My second oldest child, a daughter, lives in Baltimore. The nation’s economic problems have badly effected Baltimore--by appearances, much more so than Denver. However, Baltimore has always had a large population of struggling workers.

On one recent visit we found ourselves in the very worst neighborhood of the city. Gill and I were traveling in our camper van from Denver to the east coast with a planned stop in Baltimore to spend a few days there with my daughter Beth.

Beth works in the area of artificial intelligence. Currently she is working for NASA’s Atmospheric Science Data Center. She is a logician and applies her knowledge and expertise as such in her job developing ways to access past meteorological data.

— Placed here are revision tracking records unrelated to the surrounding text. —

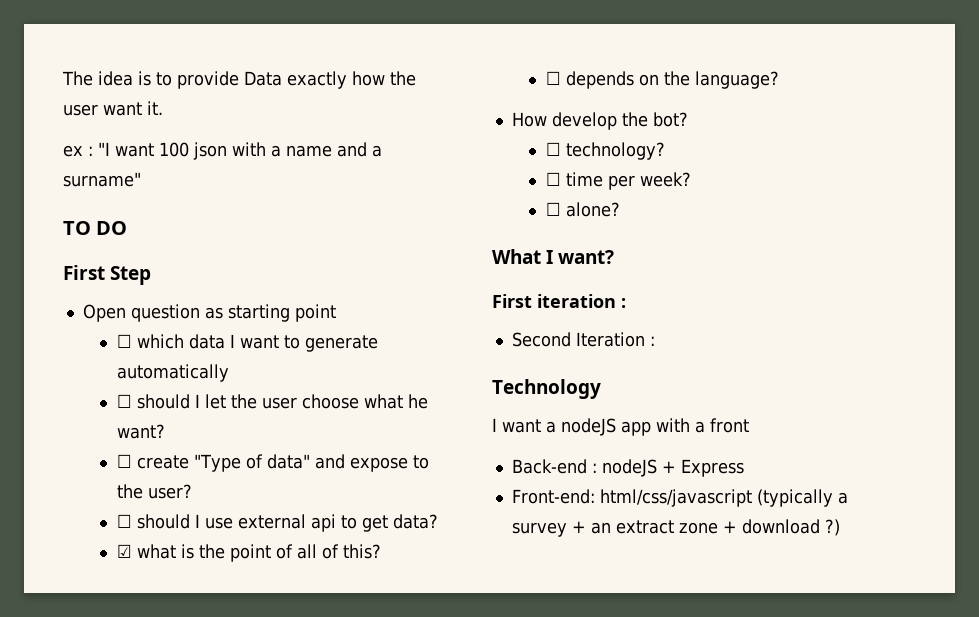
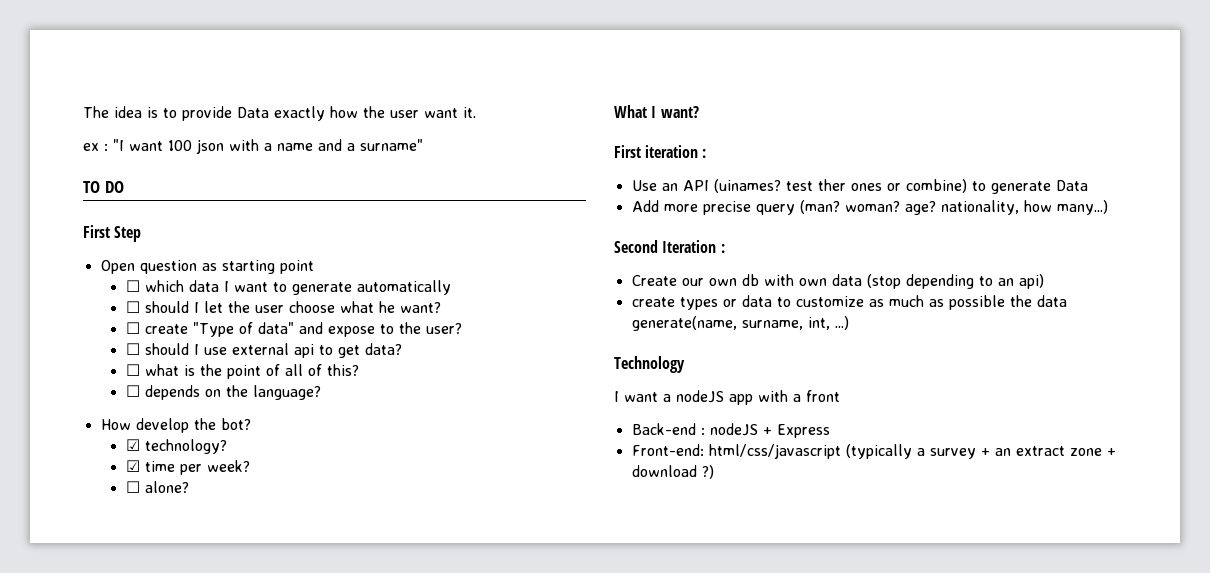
[116,544,132,558] ☑ -> [125,364,140,376] ☐
[545,142,561,156] ☐ -> [125,439,140,451] ☑
[545,172,561,186] ☐ -> [125,460,140,472] ☑
[511,332,655,347] Second Iteration : -> [631,179,1088,194] [631,200,1108,215] [614,240,725,253] [631,274,1044,289] [631,295,1067,310] [631,316,849,331] Use an API (uinames? test ther ones or combine) to generate Data // Add more precise query (man? woman? age? nationality, how many...) // Second Iteration : // Create our own db with own data (stop depending to an api) // create types or data to customize as much as possible the data generate(name, surname, int, ...)

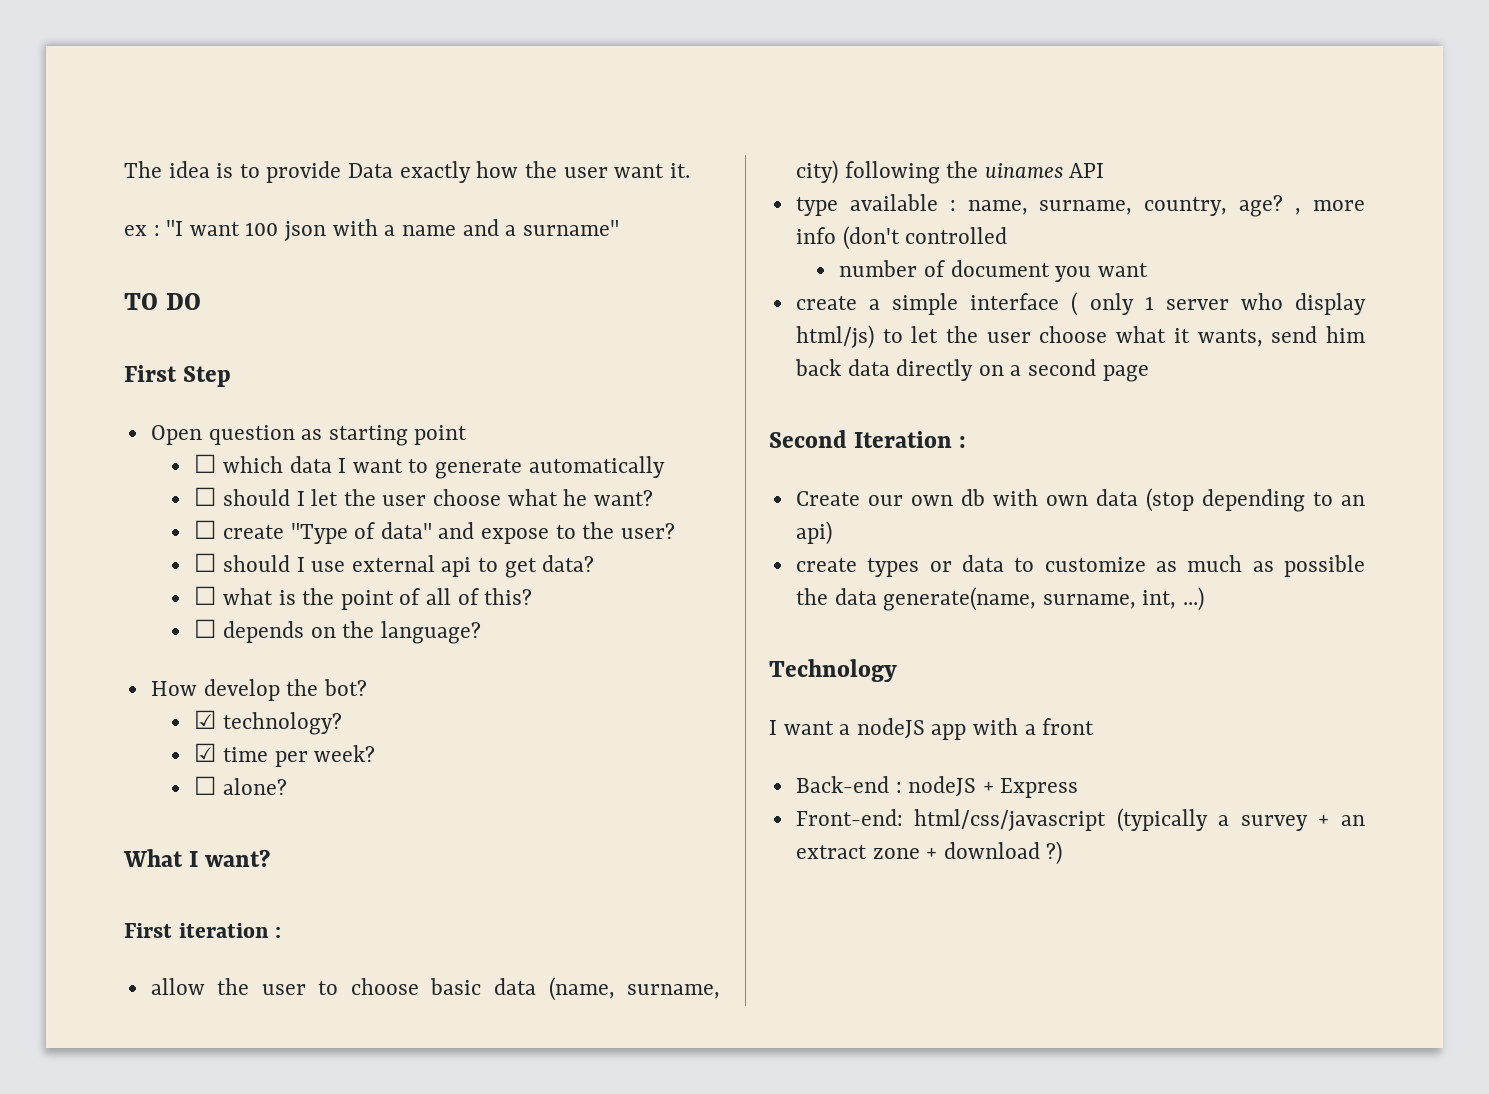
[631,179,1088,194] [631,200,1108,215] Use an API (uinames? test ther ones or combine) to generate Data // Add more precise query (man? woman? age? nationality, how many...) -> [150,977,721,1001] [795,160,1105,184] [795,194,1365,217] [795,226,1008,250] [839,260,1148,282] [795,292,1366,316] [795,325,1365,349] [794,359,1149,382] allow the user to choose basic data (name, surname, city) following the uinames API // type available : name, surname, country, age? , more info (don't controlled // number of document you want // create a simple interface ( only 1 server who display html/js) to let the user choose what it wants, send him back data directly on a second page

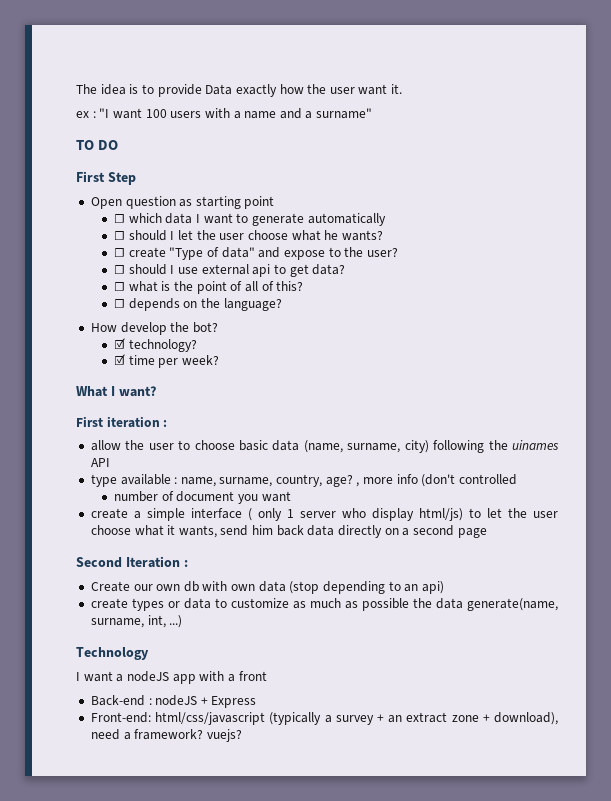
[284,221,327,241] json -> [170,111,202,118] users
[593,490,653,506] want? -> [341,230,383,241] wants?
[194,776,287,795] // ☐ alone? -> (220, 360) none
[943,841,1063,865] download ?) -> [493,712,558,725] [90,729,242,742] download), need a framework? vuejs?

In giving us directions to her home in Baltimore she did NOT apply her knowledge and expertise as a logician. Approaching her area of Baltimore, and carefully following the directions she had sent via e-mail, at a crucial point we made the turn to the left as instructed. Within two minutes we found ourselves in a very seedy neighborhood. Realizing surely something was wrong we pulled over to get out the cell phone. We needed to turn on lights as it was dark. Some unsavory looking characters gave us the once over and approached the van whereupon we locked all the doors and windows. No, we were not in the right neighborhood. We were supposed to turn right back there, not left, Beth admitted. In another five minutes we were in the correct neighborhood of Patterson Park. Not a swanky place, mind you. A very middle class, working person’s neighborhood in transition where we felt ever so much more comfortable and safe.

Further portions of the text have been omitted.